Meat used to be revered. Reserved for High Days and holidays, a piece of meat would be cooked – perhaps for  Sunday dinner – and then the left-overs used through the week to make more dishes. Thrifty cooks still do that now, and there are a proliferation of good cook books and websites on thrifty cooking and eating. But what makes my stomach turn is the unthinking way in which meat is eaten all the time – and largely poor quality, untraceable meat, in mince, burgers, chicken nuggets, etc etc.

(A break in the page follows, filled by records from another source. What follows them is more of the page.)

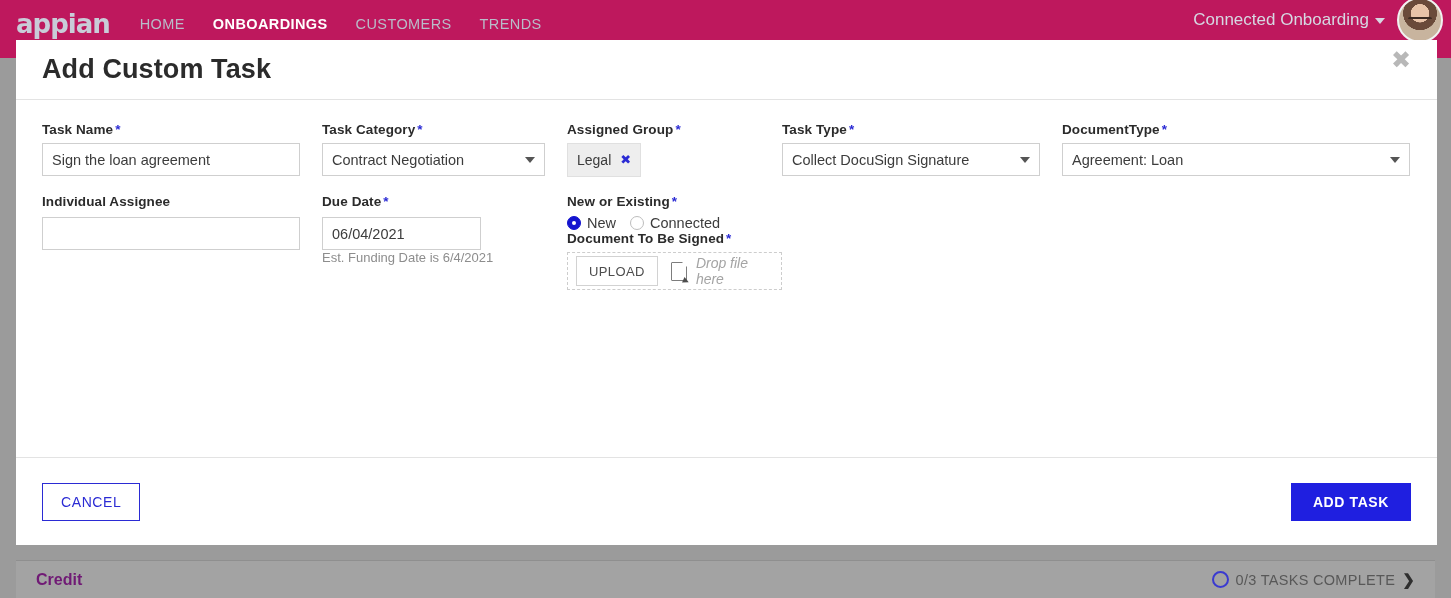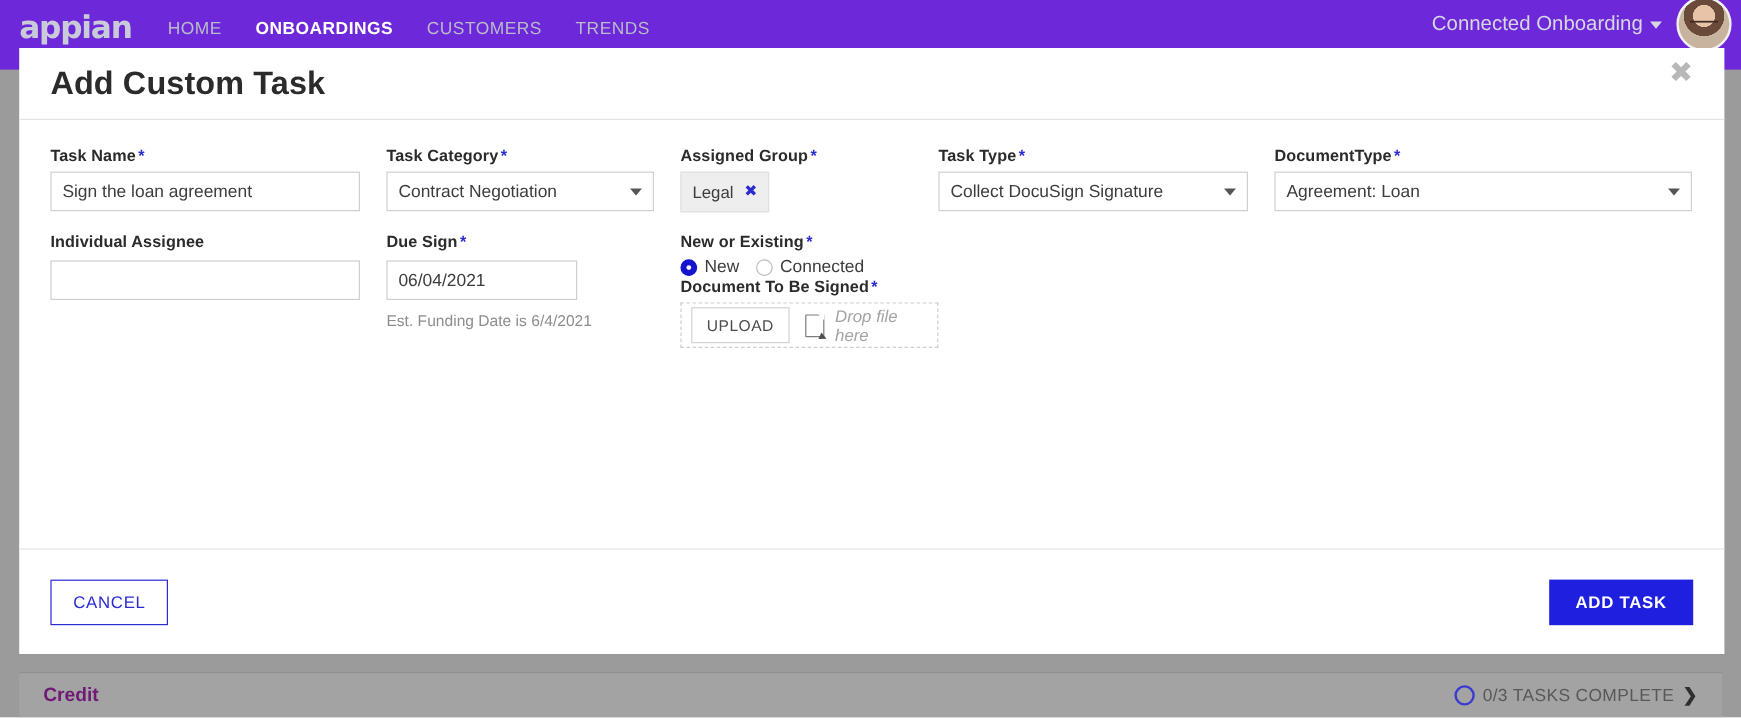"appian" .topnav { background: #6d28d9 -> #be185d }
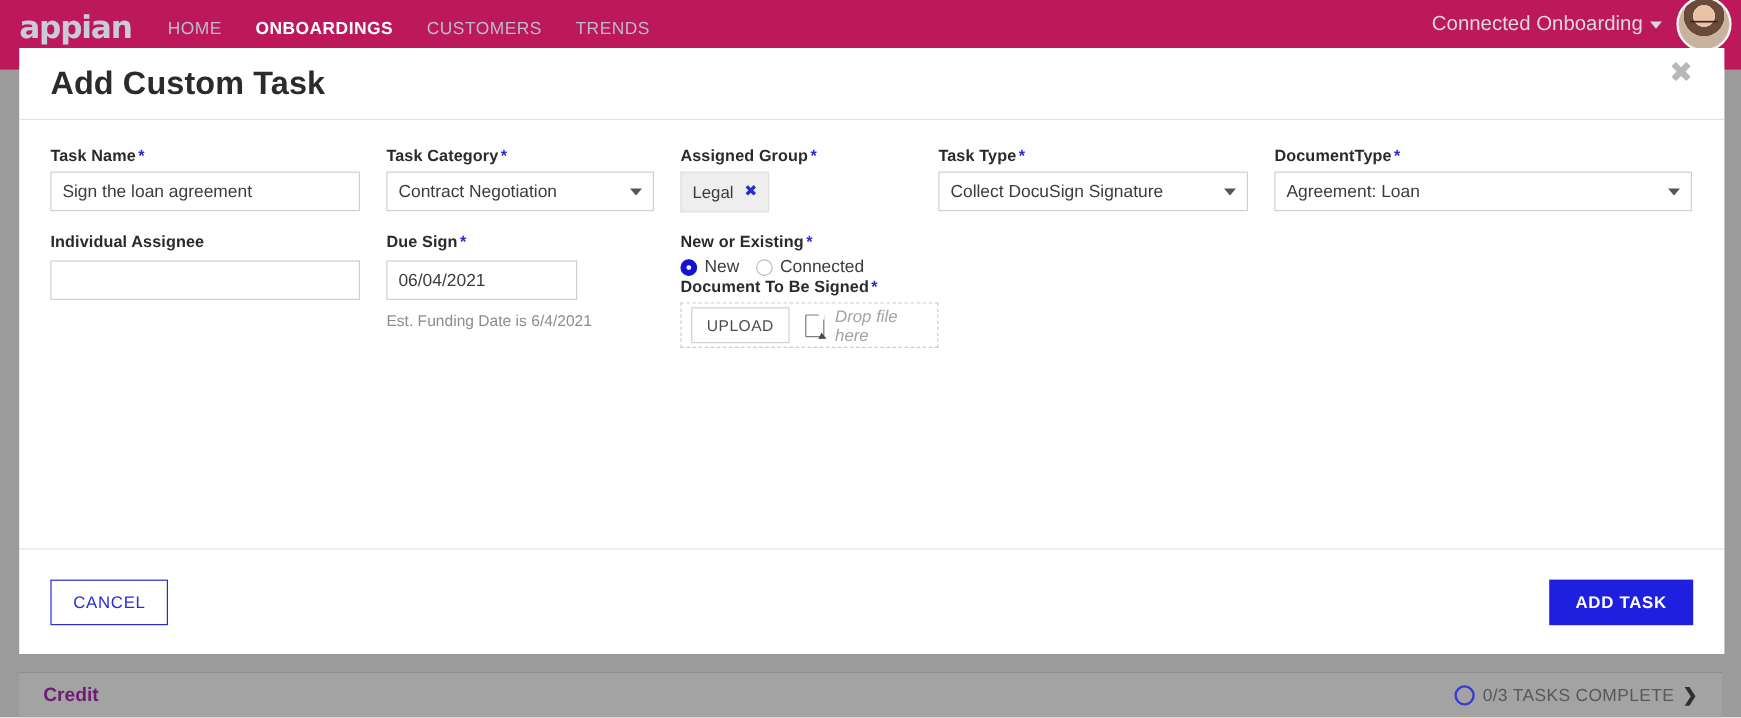"Due Sign" span { text: Sign -> Date }
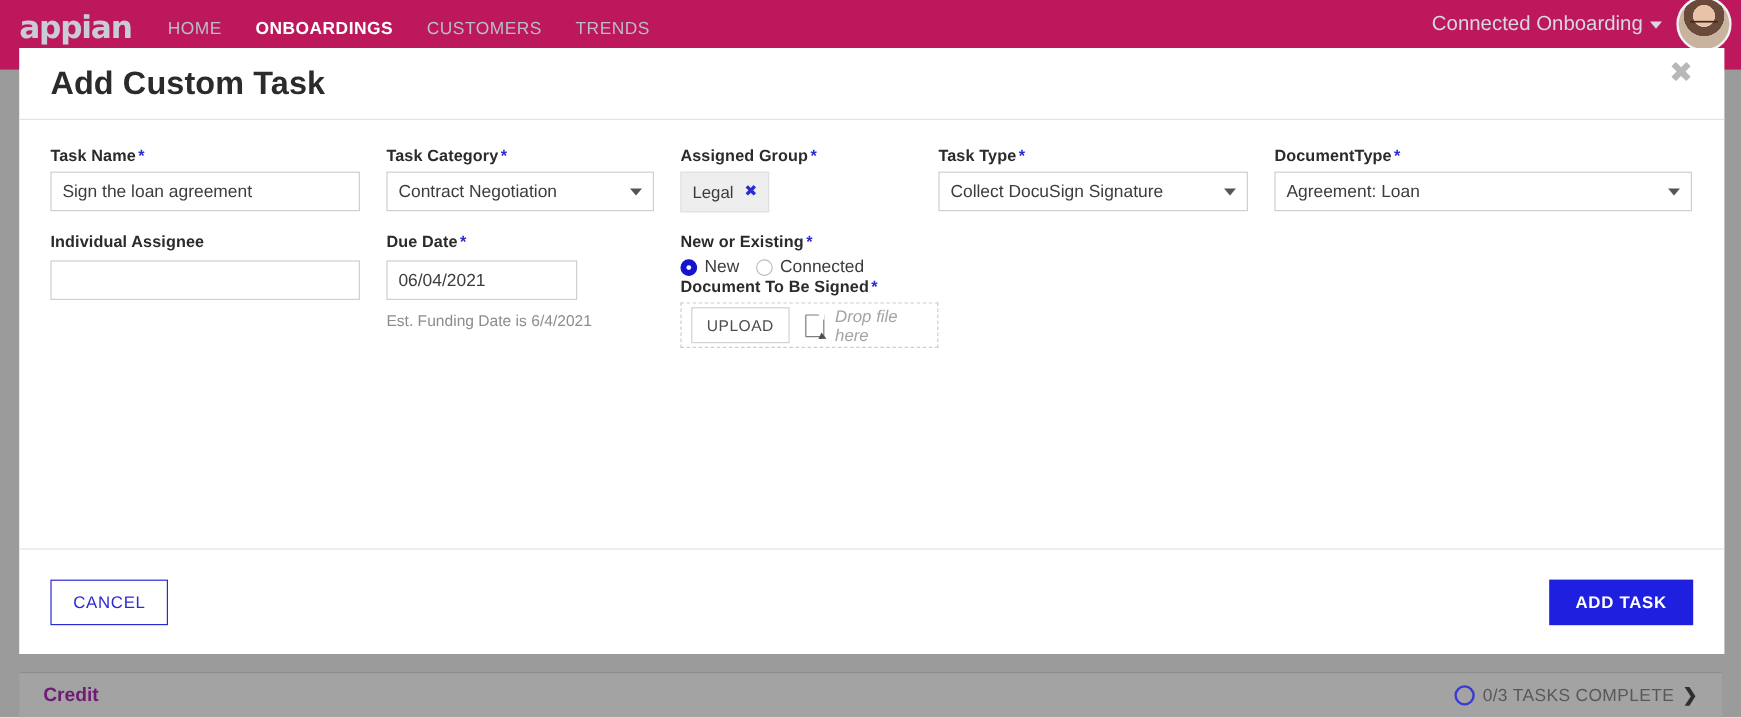"Est. Funding Date is 6/4/2021" .helptext { margin-top: 10px -> none }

It’s simply not sustainable for the planet for an ever increasing population to eat meat in the quantities we do. Huge emerging middle classes in quickly developing countries are now eating more like the UK or USA, when previous traditional diets were largely vegetarian. Great swathes of rain forest are getting cut down to graze beef cattle. Field after field of grain is grown – not to feed people, but to feed animals that will then feed people. The difference in resources required is enormous.

And as for fish, it is a worry that the humble mackerel, once the king of under-appreciated fish, has now made it’s way onto the MSC‘s list of unsustainable fish. I’d say the MSC is the best place to look if you’re interested in making good choices about the fish you eat.

I’m not suggesting that the world turn vegetarian. Though it would help, and it will be interesting to see what impacts the recent horse meat scandal has on the long term eating habits in the UK – though really I suspect very little. What I’m suggesting is that, by reducing the amount of meat we eat, choosing it carefully when we do eat it, and really enjoying it, instead of mindlessly buying another burger, we might help reduce the impact on the planet’s resources. I know that it is something of a middle class answer to talk about ‘making friends with your local butcher’ as not everyone has the luxury of either the time, money or indeed butcher, to make that decision, but choosing to eat less meat is within everyone’s grasp.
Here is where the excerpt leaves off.